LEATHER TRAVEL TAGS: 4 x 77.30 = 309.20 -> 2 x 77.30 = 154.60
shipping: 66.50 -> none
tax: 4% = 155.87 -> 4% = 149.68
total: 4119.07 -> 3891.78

=-=-=-=-=

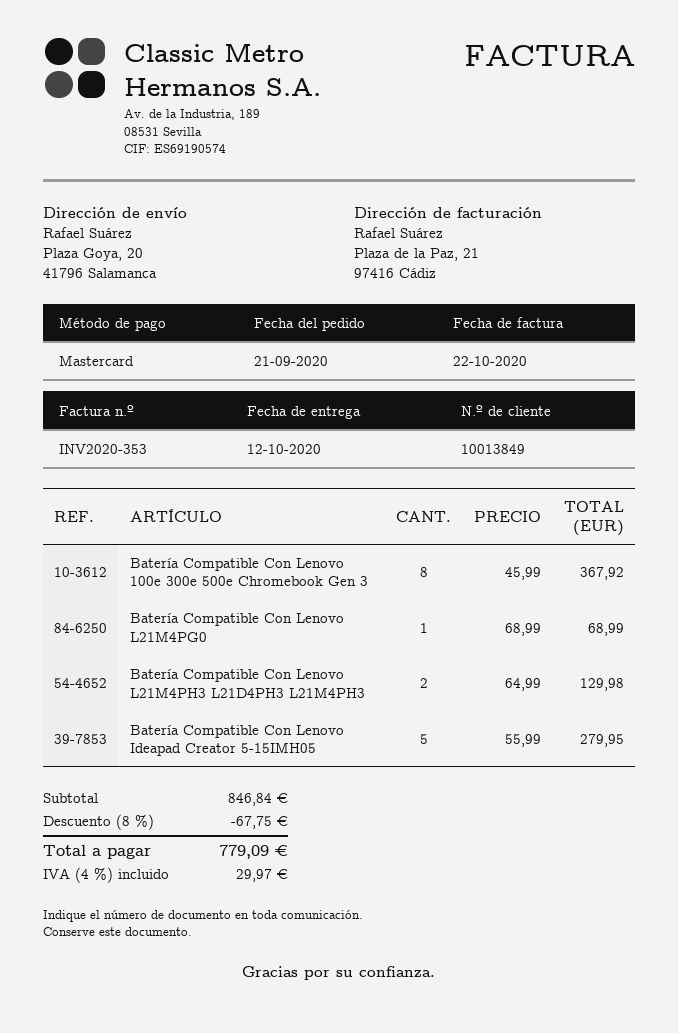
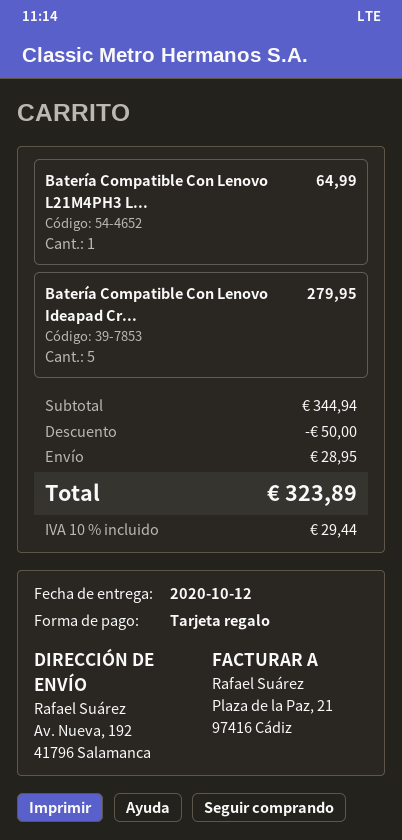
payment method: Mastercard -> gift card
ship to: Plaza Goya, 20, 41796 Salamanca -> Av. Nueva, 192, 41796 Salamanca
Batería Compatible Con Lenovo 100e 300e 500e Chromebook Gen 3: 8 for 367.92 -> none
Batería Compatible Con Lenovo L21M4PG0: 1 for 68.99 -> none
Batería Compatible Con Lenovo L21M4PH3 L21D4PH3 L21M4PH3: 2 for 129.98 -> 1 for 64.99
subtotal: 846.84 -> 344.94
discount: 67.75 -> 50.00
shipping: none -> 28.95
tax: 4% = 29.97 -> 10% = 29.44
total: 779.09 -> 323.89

=-=-=-=-=

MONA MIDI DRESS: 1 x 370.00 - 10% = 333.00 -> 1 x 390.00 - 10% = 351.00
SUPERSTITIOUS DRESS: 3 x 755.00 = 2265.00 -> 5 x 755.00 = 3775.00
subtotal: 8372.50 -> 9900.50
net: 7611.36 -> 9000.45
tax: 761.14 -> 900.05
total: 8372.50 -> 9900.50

=-=-=-=-=

Exercise details = In the listing above, find the line with "LEATHER TRAVEL TAGS: 4" and the line with "total: 4119.07 -> 3891.78", then reproduce both and every line between them exactly.

Answer section =
LEATHER TRAVEL TAGS: 4 x 77.30 = 309.20 -> 2 x 77.30 = 154.60
shipping: 66.50 -> none
tax: 4% = 155.87 -> 4% = 149.68
total: 4119.07 -> 3891.78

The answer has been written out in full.